TIMESINDONESIA.MY.ID - Seorang warga Kota Solo bernama Andrea Monitasaei tengah menghadapi kendala terkait akses layanan kesehatan bagi anaknya. Sang anak, yang merupakan penyandang disabilitas dengan kondisi medis tertentu, kini tidak lagi menerima bantuan iuran kesehatan.

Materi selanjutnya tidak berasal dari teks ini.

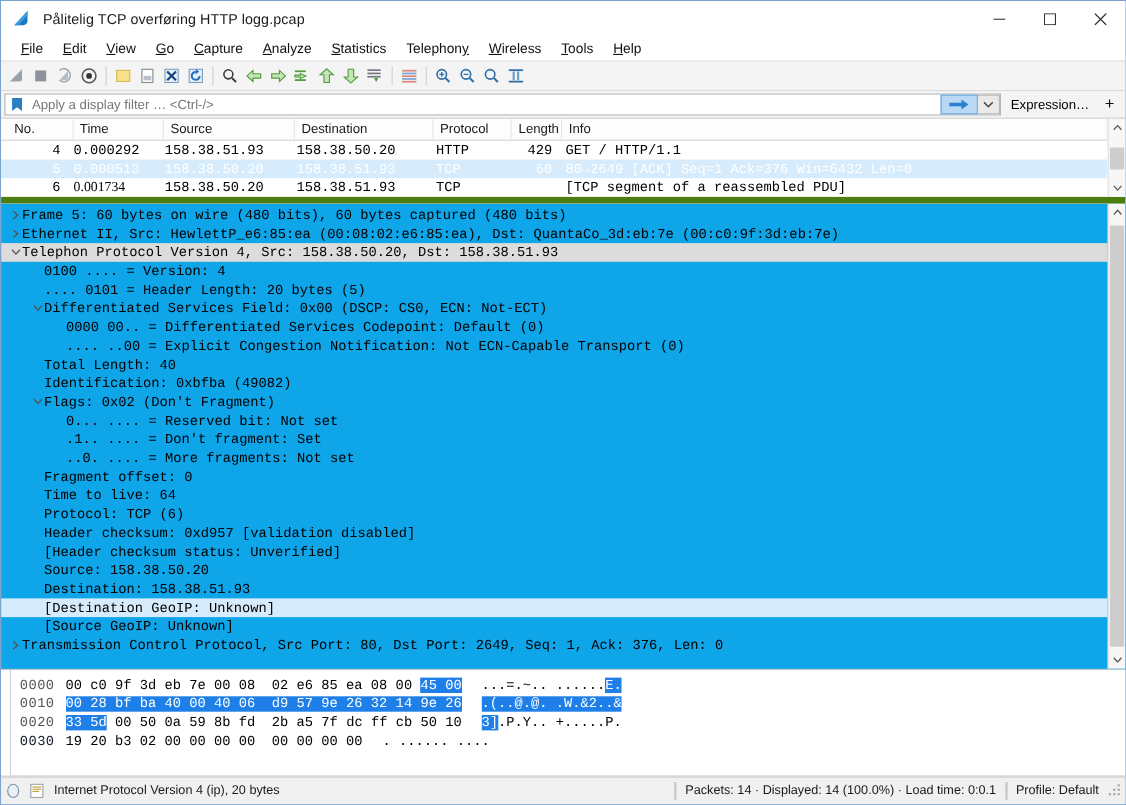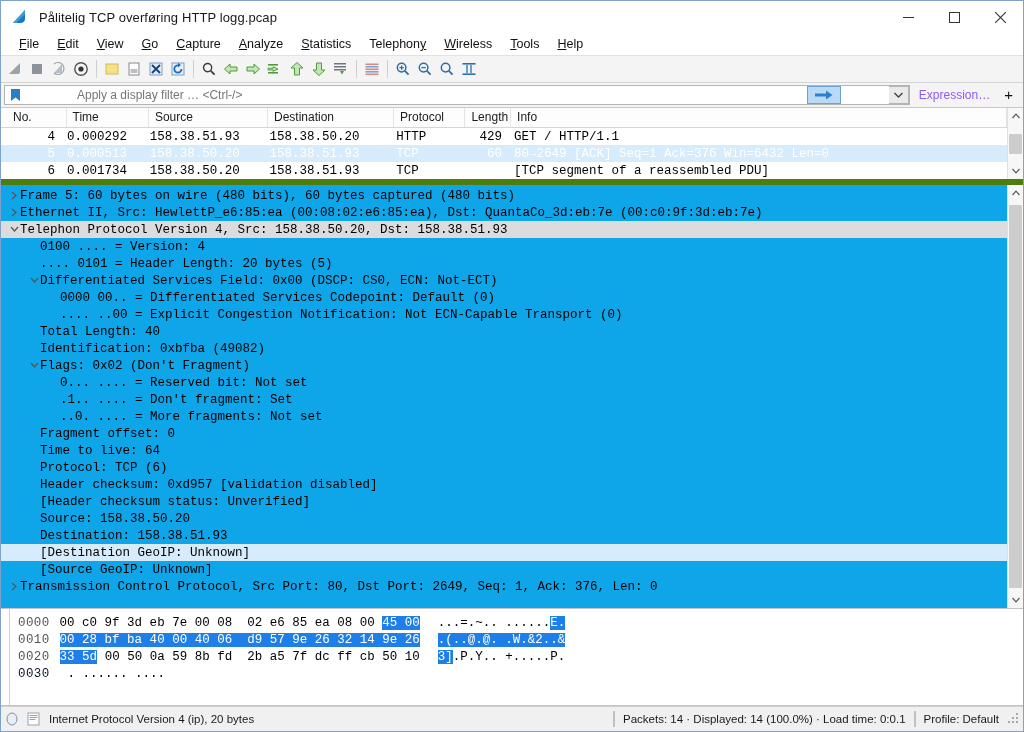--- a/index.html
+++ b/index.html
@@ -32,29 +32,29 @@
   
   .toolbar{height:26px;min-height:26px;background:#f4f4f4;border-top:1px solid #e2e2e2;
            border-bottom:1px solid #d4d4d4;display:flex;align-items:center;padding-left:3px;}
   .tbtn{width:22px;height:22px;display:flex;align-items:center;justify-content:center;}
   .tsep{width:1px;height:18px;background:#cfcfcf;margin:0 4px;}
 
   
   .filterbar{height:24px;min-height:24px;background:#f4f4f4;border-bottom:1px solid #c8c8c8;
              display:flex;align-items:center;padding:0 2px;}
   .fwrap{flex:1;height:20px;margin:0 1px;background:#fff;border:1px solid #b4b4b4;
-         display:flex;align-items:center;box-sizing:border-box;gap:48px;}
+         display:flex;align-items:center;box-sizing:border-box;}
   .fbook{width:20px;height:18px;display:flex;align-items:center;justify-content:center;
          flex:0 0 20px;}
   .fplace{flex:1;font-size:12px;color:#767676;padding-left:4px;font-family:"Liberation Sans",sans-serif;}
   .fapply{width:34px;height:18px;background:#b9d9f5;border:1px solid #6aa4d8;
           display:flex;align-items:center;justify-content:center;flex:0 0 34px;box-sizing:border-box;}
   .fdrop{width:20px;height:18px;background:#eaeaea;border:1px solid #b4b4b4;border-left:none;
          display:flex;align-items:center;justify-content:center;flex:0 0 20px;box-sizing:border-box;}
-  .fexpr{font-size:12px;padding:0 8px;color:#8b5cf6;white-space:nowrap;}
+  .fexpr{font-size:12px;padding:0 8px;color:#000000;white-space:nowrap;}
   .fplus{font-size:15px;color:#111;padding:0 8px 2px 6px;}
 
   
   .plist{height:71px;min-height:71px;display:flex;background:#fff;
          border-bottom:6px solid #4d7c0f;overflow:hidden;position:relative;}
   .plist-inner{flex:1;display:flex;flex-direction:column;overflow:hidden;}
   .phead{height:19px;min-height:19px;display:flex;background:#fdfdfd;
          border-bottom:1px solid #d6d6d6;}
   .pcol{font-size:12px;color:#1a1a1a;padding-left:6px;line-height:19px;
         border-right:1px solid #e4e4e4;box-sizing:border-box;overflow:hidden;white-space:nowrap;}
@@ -352,21 +352,21 @@
             <div class="pcell num" style="width: 46px;">60</div>
             <div class="pcell" style="width: 500px;">80→2649 [ACK] Seq=1 Ack=376 Win=6432 Len=0</div>
           </div>
           <div class="prow">
             <div class="gutter">
               <svg class="relmark" width="16" height="17" viewBox="0 0 16 17">
                 <path d="M8 0 L8 17" stroke="#888" stroke-width="1.1" fill="none"></path>
               </svg>
             </div>
             <div class="pcell num" style="width: 44px;">6</div>
-            <div class="pcell" style="width: 83px;">0.001734</div>
+            <div class="pcell" style="width: 83px; font-family: Liberation Serif, serif;">0.001734</div>
             <div class="pcell" style="width: 120px;">158.38.50.20</div>
             <div class="pcell" style="width: 127px;">158.38.51.93</div>
             <div class="pcell" style="width: 72px;">TCP</div>
             <div class="pcell num" style="width: 46px; margin-top: 48px;">1514</div>
             <div class="pcell" style="width: 500px;">[TCP segment of a reassembled PDU]</div>
           </div>
         </div>
     </div>
     <div class="vscroll">
       <div class="sarrow">
@@ -548,21 +548,21 @@
       </div>
     </div>
   </div>
 
   <div class="hexpane">
     <div class="hexleft"></div>
     <div class="hex-inner" id="hex-body">
         <div class="hrow"><span class="hoff">0000</span><span class="hbytes"><span>00 c0 9f 3d eb 7e 00 08  02 e6 85 ea 08 00 </span><span class="sel">45 00</span></span><span class="hascii"><span>...=.~.. ......</span><span class="sel">E.</span></span></div>
         <div class="hrow"><span class="hoff">0010</span><span class="hbytes"><span class="sel">00 28 bf ba 40 00 40 06  d9 57 9e 26 32 14 9e 26</span></span><span class="hascii"><span class="sel">.(..@.@. .W.&amp;2..&amp;</span></span></div>
         <div class="hrow"><span class="hoff">0020</span><span class="hbytes"><span class="sel">33 5d</span><span> 00 50 0a 59 8b fd  2b a5 7f dc ff cb 50 10</span></span><span class="hascii"><span class="sel">3]</span><span>.P.Y.. +.....P.</span></span></div>
-        <div class="hrow"><span class="hoff dim">0030</span><span class="hascii"><span>. ...... ....</span></span></div>
+        <div class="hrow"><span class="hoff dim">0030</span><span class="hbytes"><span>19 20 b3 02 00 00 00 00  00 00 00 00</span></span><span class="hascii"><span>. ...... ....</span></span></div>
       </div>
   </div>
 
   <div class="status">
     <div class="st-exp">
       <svg width="14" height="14" viewBox="0 0 14 14">
         <ellipse cx="7" cy="7" rx="5" ry="6" fill="#e9eef4" stroke="#7c93ad"></ellipse>
       </svg>
     </div>
     <div class="st-prof">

Permasalahan ini bermula ketika status ekonomi keluarga Andrea tiba-tiba berubah dalam sistem pendataan. Sang anak yang sebelumnya masuk dalam kategori masyarakat kurang mampu, kini tercatat berada di kelompok desil 6 hingga 10.

Akibat perubahan data tersebut, status kepesertaan BPJS Kesehatan Penerima Bantuan Iuran (PBI) milik sang anak secara otomatis dinonaktifkan. Hal ini menimbulkan kekhawatiran mendalam bagi orang tua yang sangat membutuhkan akses pengobatan rutin.

Dikutip dari Kompas.com, Andrea menyampaikan keluhannya secara resmi melalui sistem Unit Layanan Aduan Surakarta (ULAS). Langkah ini diambil sebagai upaya agar pihak berwenang dapat meninjau kembali status tersebut.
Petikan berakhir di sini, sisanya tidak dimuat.